It is highly likely that within the past 24 hours you have done something that economists maintain makes little sense: you voluntarily increased the price of a service by adding a gratuity.
Tipping service workers is widespread in the hospitality industry; in the United States, where remuneration in 33 professions includes tips, the annual bill for tipping in restaurants comes to $26 billion (pound;13.9 billion). If you depend on these extras to boost your income, there are a few tricks that will help you maximise your profits. For example, research highlights the importance of standing out from the crowd. Customers then perceive you as an individual rather than a faceless member of staff.
The results of one study confirmed that a waitress who wore flowers in her hair increased her tips by 17 per cent. Wearing something unique or unusual personalises you in customers' eyes. But take care not to wear anything bearing political, religious or otherwise controversial messages.
Sunny weather puts people in a good mood and people in a good mood leave bigger tips.
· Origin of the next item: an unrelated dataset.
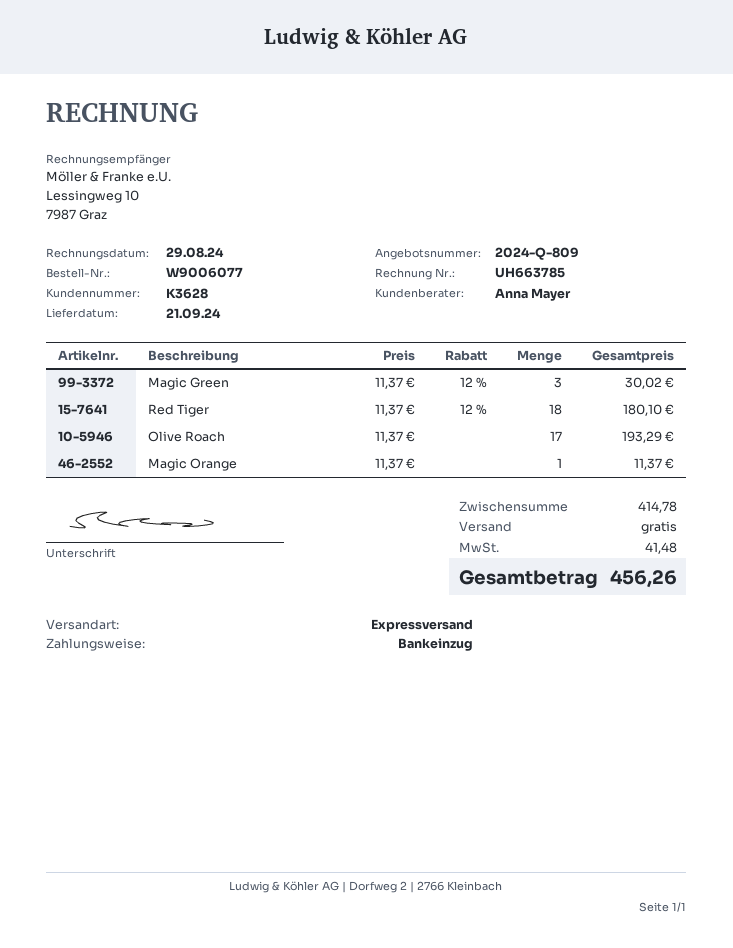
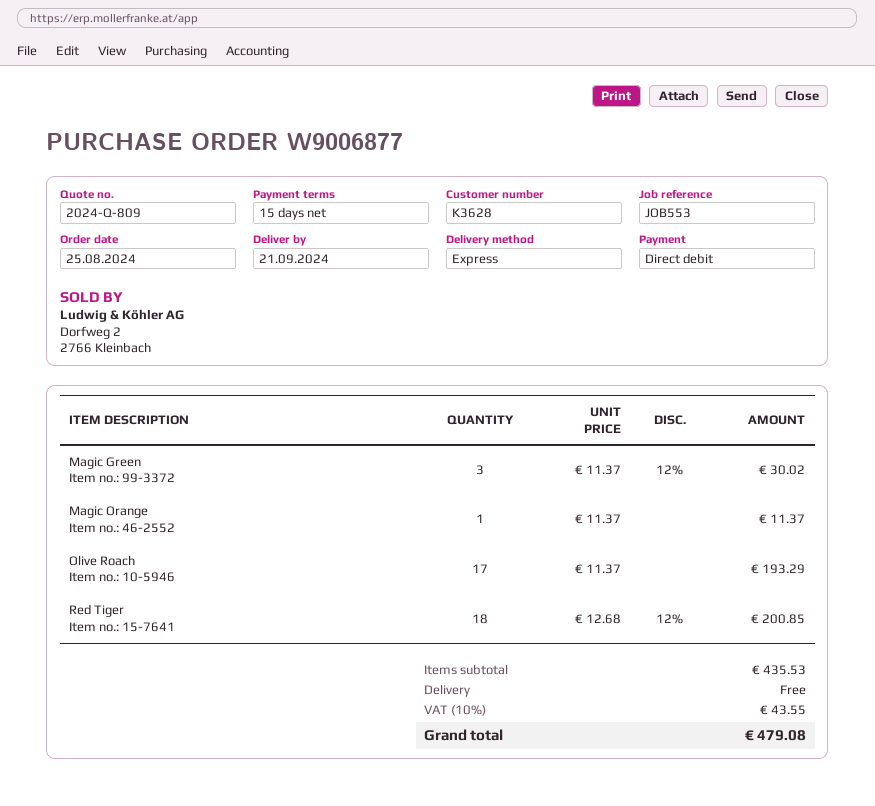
order number: W9006077 -> W9006877
Red Tiger: 18 x 11.37 - 12% = 180.10 -> 18 x 12.68 - 12% = 200.85
subtotal: 414.78 -> 435.53
tax: 41.48 -> 43.55
total: 456.26 -> 479.08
Psychologists reason that, because even the prospect of sunny weather elevates people's moods, service staff who work where the weather is variable can increase tips by telling their customers sunny weather is on the way.
To test this idea, Bruce Rind of Temple University and David Strohmetz of Monmouth University, both in the US, asked a waitress at a mid-priced Italian restaurant in New Jersey to write a weather forecast - "The weather is supposed to be really good tomorrow. I hope you enjoy the day" - on the back of some of her bills, but not others. The positive forecast boosted her tip by almost 20 per cent.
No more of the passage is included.